== RECORDS FOR THIS EXERCISE ==

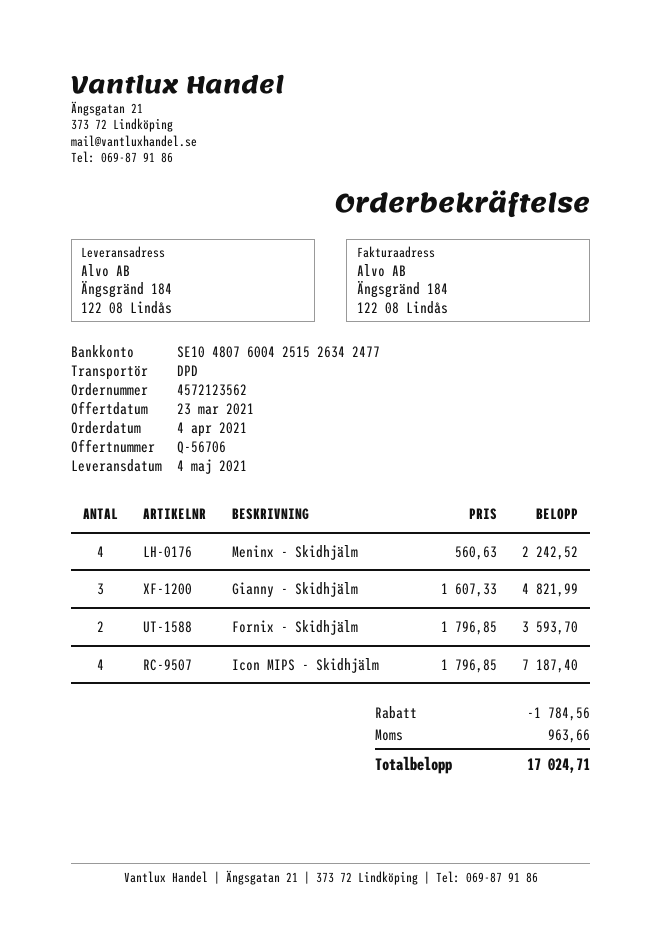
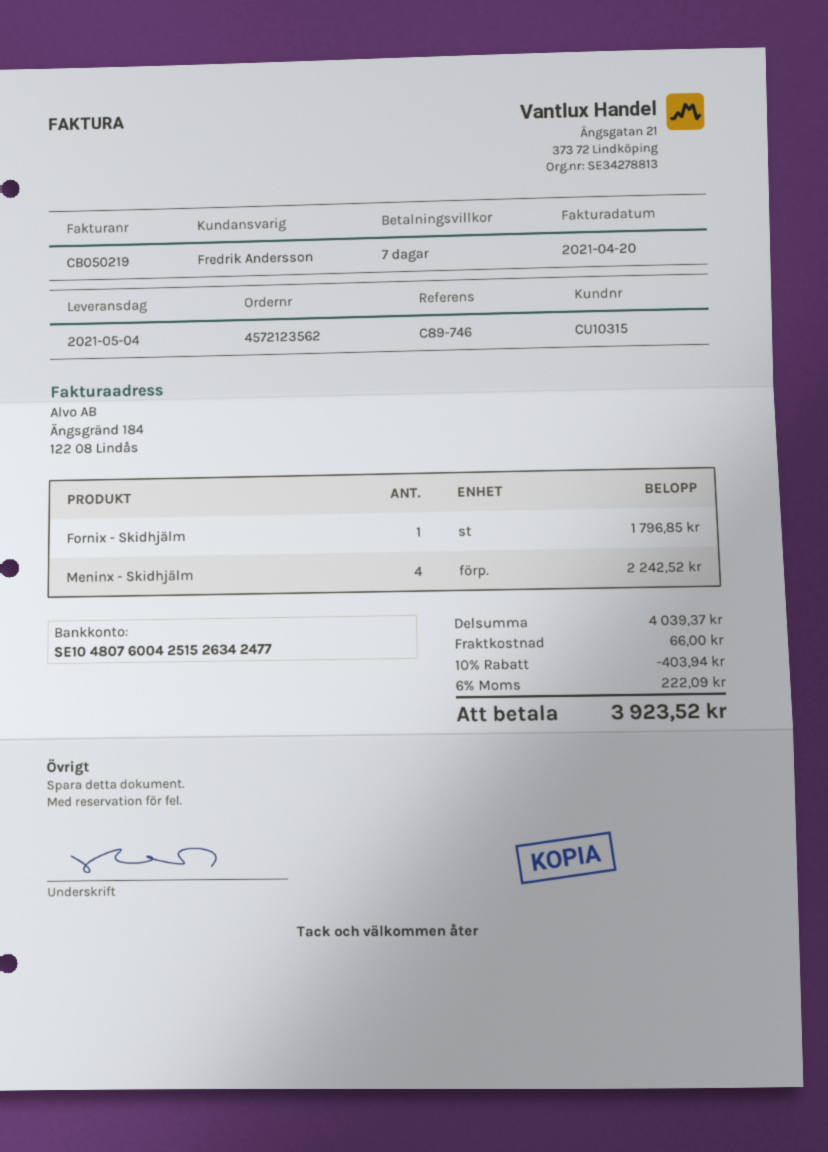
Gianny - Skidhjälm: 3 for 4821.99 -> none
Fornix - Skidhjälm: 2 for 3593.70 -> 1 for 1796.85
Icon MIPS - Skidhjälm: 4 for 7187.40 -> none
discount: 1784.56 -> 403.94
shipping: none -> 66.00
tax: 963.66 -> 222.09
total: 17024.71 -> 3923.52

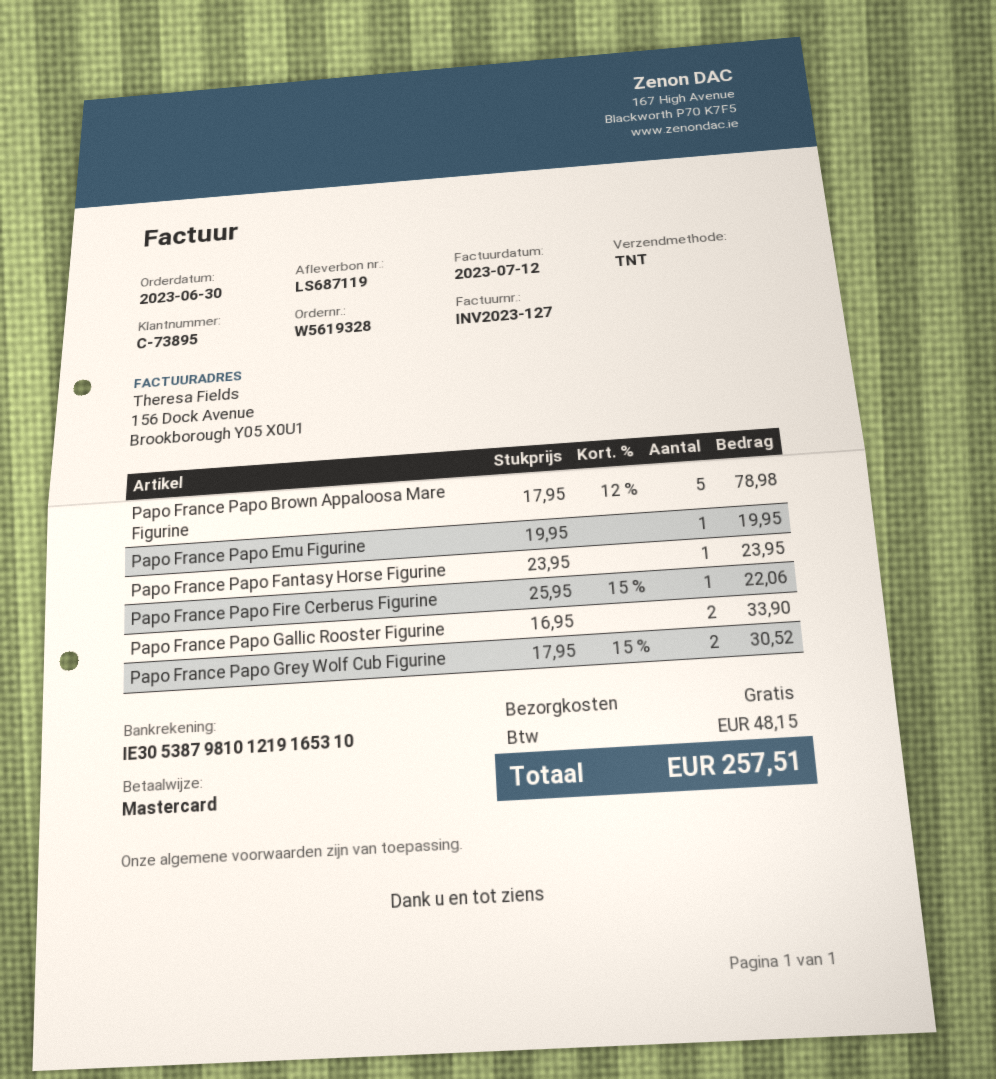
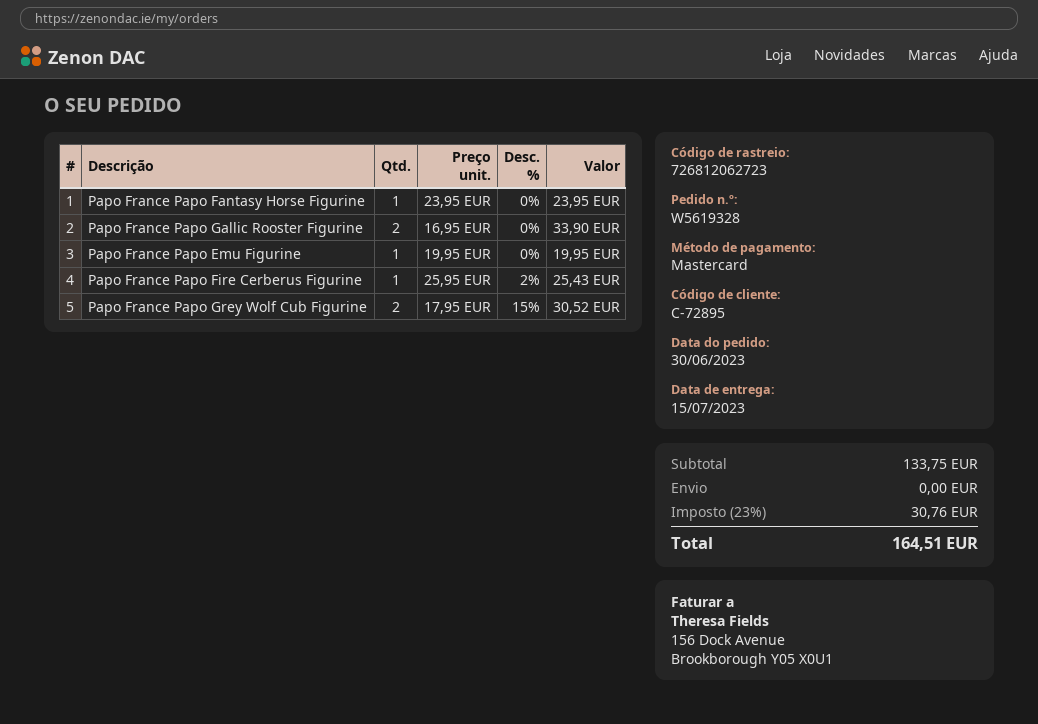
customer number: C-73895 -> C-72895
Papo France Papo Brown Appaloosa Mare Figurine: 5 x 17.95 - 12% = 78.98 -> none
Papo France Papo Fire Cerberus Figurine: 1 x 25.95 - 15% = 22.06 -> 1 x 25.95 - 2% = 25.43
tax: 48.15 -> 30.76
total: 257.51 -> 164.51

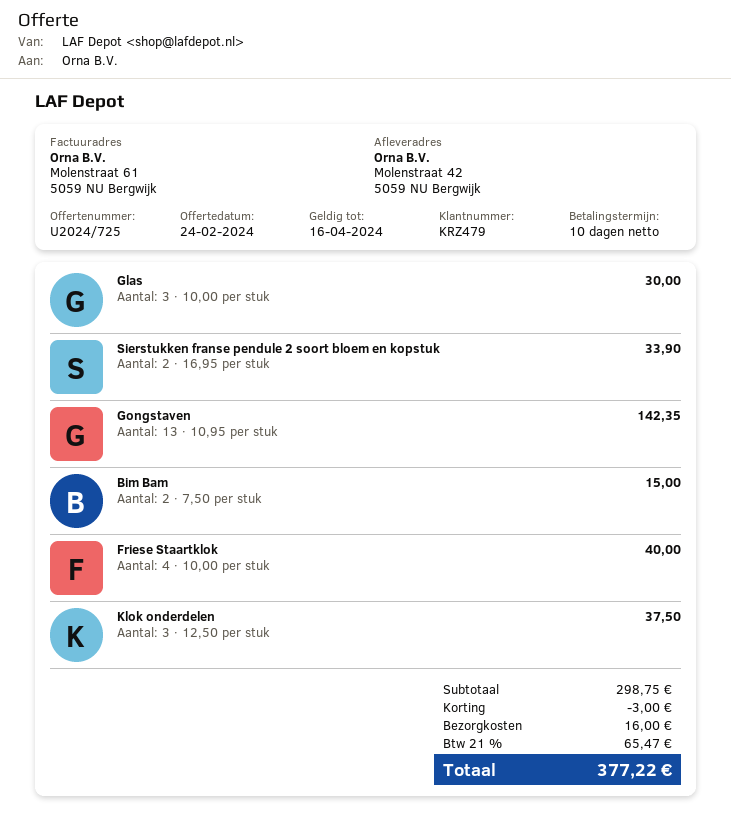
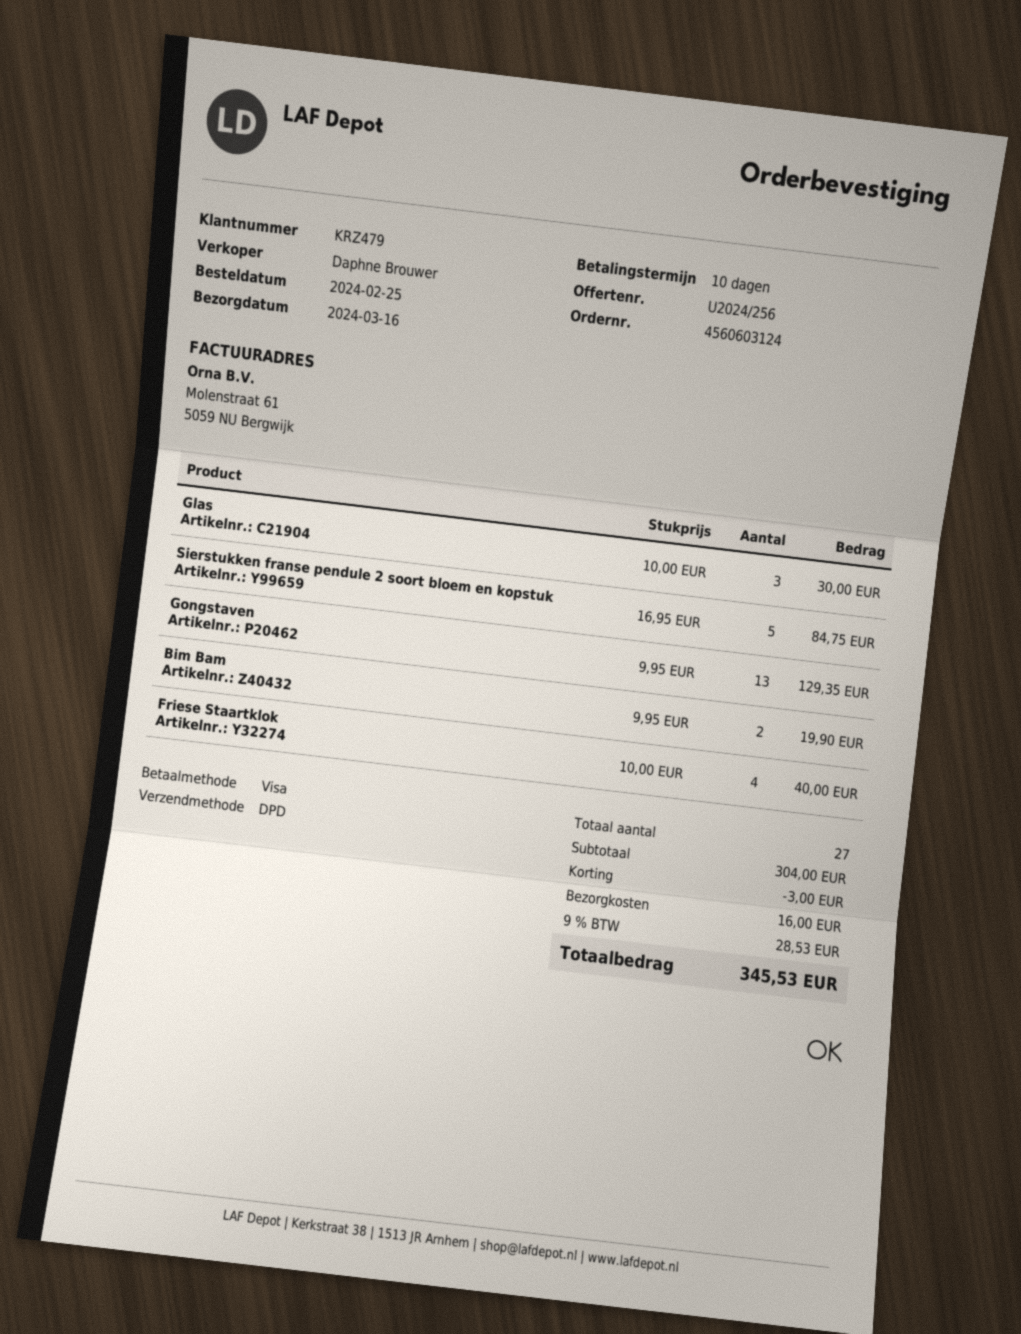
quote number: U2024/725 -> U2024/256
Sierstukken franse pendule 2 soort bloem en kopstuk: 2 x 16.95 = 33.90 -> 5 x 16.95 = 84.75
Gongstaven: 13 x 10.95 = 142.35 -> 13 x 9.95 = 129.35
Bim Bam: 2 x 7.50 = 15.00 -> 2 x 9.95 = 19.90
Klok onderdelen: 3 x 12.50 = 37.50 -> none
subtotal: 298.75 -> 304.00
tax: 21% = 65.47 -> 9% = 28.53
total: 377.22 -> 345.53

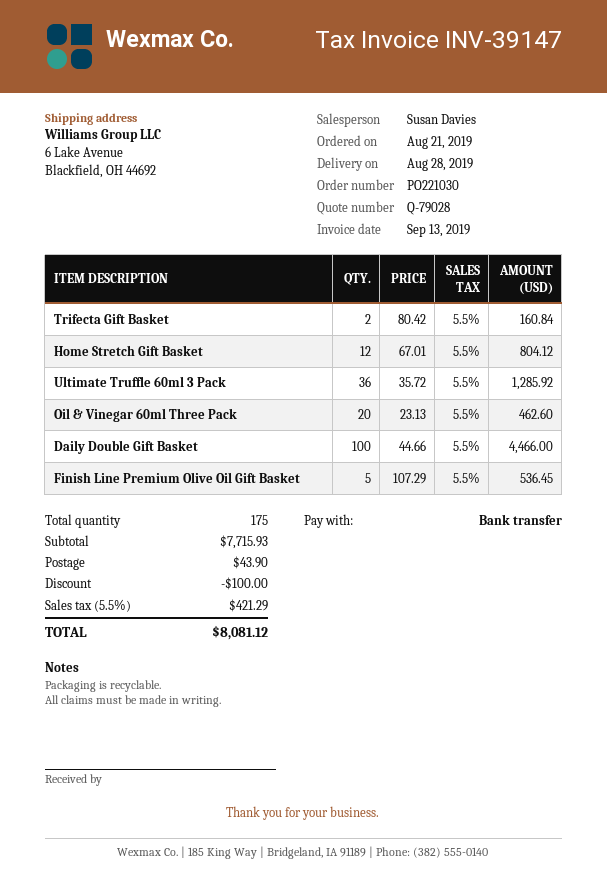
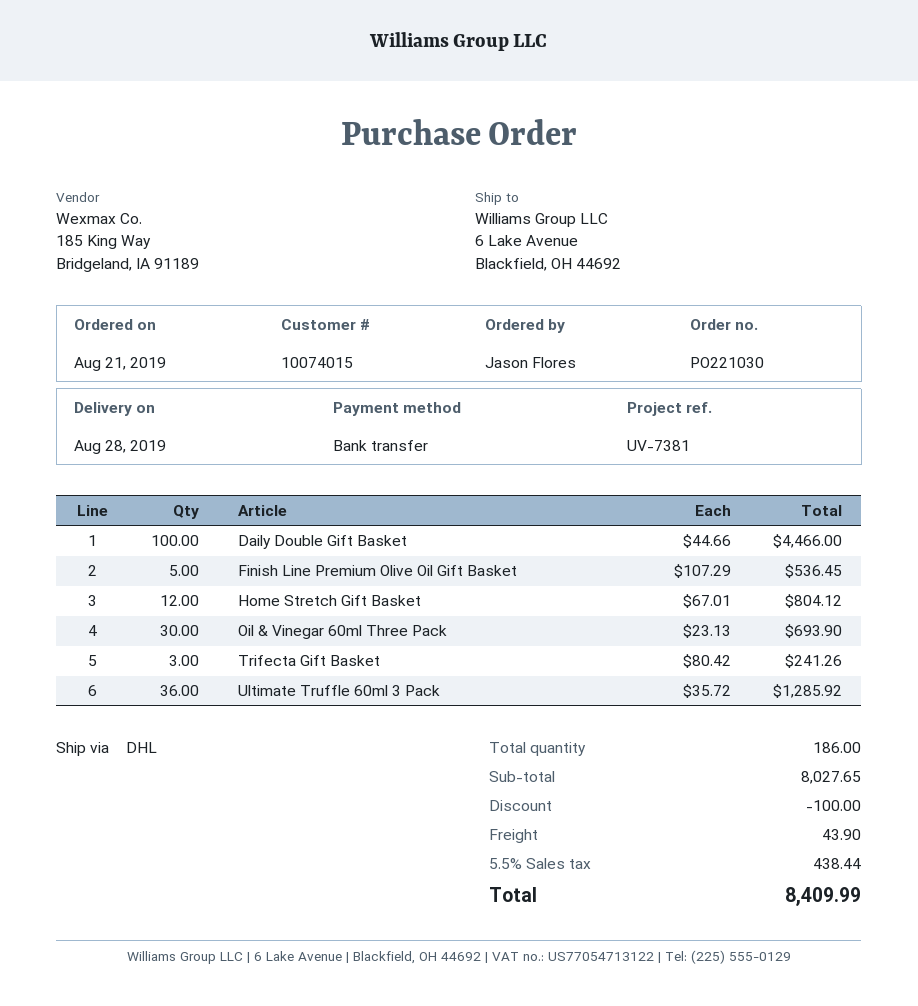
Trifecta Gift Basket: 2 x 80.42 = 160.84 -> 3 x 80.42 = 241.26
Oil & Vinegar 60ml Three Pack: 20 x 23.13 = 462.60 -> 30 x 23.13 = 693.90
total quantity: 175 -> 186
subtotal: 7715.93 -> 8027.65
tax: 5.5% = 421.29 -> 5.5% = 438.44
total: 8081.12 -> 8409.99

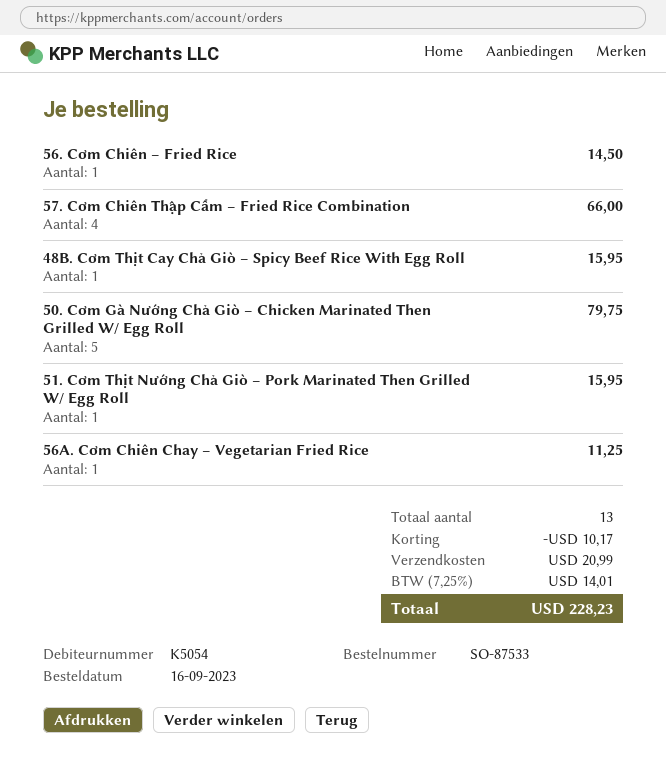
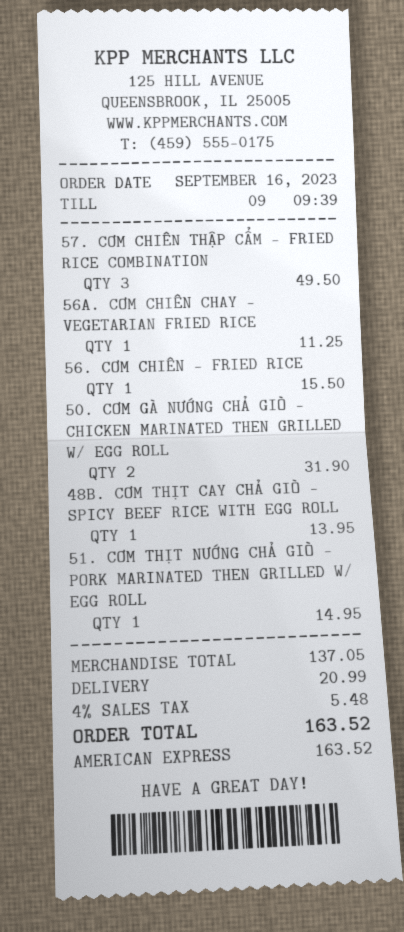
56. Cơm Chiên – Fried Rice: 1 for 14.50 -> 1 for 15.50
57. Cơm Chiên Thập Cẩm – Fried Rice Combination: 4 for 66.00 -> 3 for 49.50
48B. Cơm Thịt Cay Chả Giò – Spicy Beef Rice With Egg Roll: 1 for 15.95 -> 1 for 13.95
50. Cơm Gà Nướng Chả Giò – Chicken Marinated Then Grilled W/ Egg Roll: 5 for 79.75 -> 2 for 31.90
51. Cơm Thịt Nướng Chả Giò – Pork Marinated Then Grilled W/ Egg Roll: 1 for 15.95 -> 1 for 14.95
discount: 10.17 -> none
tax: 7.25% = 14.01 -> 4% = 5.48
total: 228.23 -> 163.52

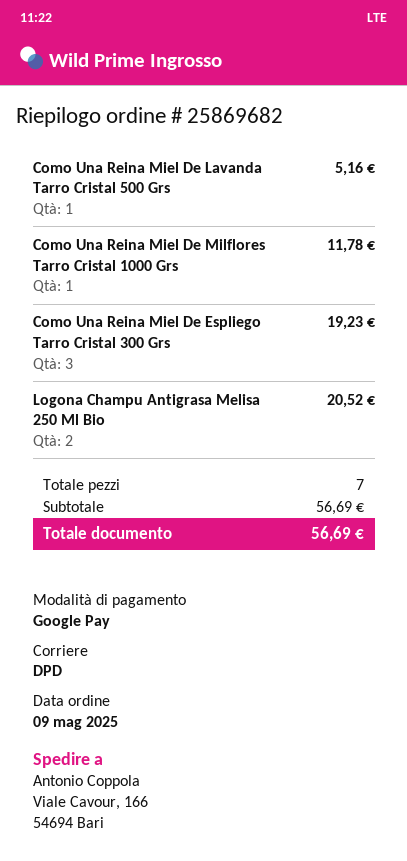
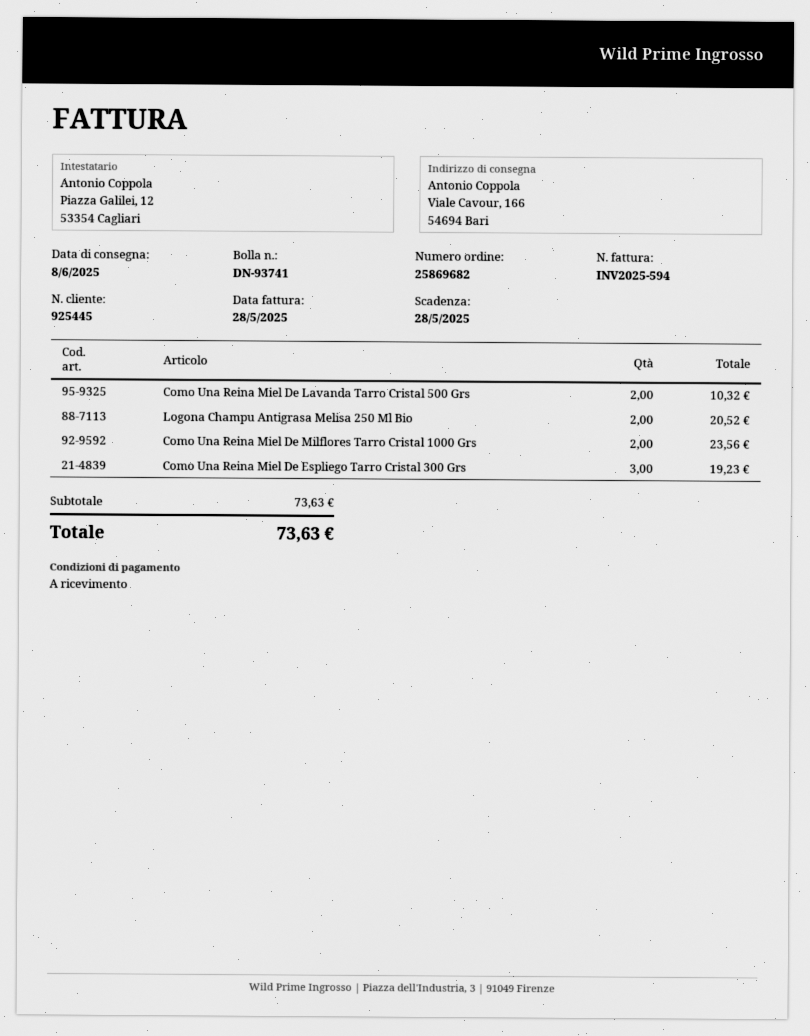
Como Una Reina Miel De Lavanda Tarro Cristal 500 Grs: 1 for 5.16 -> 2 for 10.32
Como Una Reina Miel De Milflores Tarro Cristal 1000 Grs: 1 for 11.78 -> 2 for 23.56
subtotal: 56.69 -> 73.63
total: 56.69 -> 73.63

== HOW TO COMPLETE THIS TASK ==
In the records above, everything from the line with "total: 377.22 -> 345.53" down to the line with "discount: 10.17 -> none" is to be set down exactly, both ends included, with no pictures and no other lines.

== SOLUTION TO THE EXERCISE ==
total: 377.22 -> 345.53

Trifecta Gift Basket: 2 x 80.42 = 160.84 -> 3 x 80.42 = 241.26
Oil & Vinegar 60ml Three Pack: 20 x 23.13 = 462.60 -> 30 x 23.13 = 693.90
total quantity: 175 -> 186
subtotal: 7715.93 -> 8027.65
tax: 5.5% = 421.29 -> 5.5% = 438.44
total: 8081.12 -> 8409.99

56. Cơm Chiên – Fried Rice: 1 for 14.50 -> 1 for 15.50
57. Cơm Chiên Thập Cẩm – Fried Rice Combination: 4 for 66.00 -> 3 for 49.50
48B. Cơm Thịt Cay Chả Giò – Spicy Beef Rice With Egg Roll: 1 for 15.95 -> 1 for 13.95
50. Cơm Gà Nướng Chả Giò – Chicken Marinated Then Grilled W/ Egg Roll: 5 for 79.75 -> 2 for 31.90
51. Cơm Thịt Nướng Chả Giò – Pork Marinated Then Grilled W/ Egg Roll: 1 for 15.95 -> 1 for 14.95
discount: 10.17 -> none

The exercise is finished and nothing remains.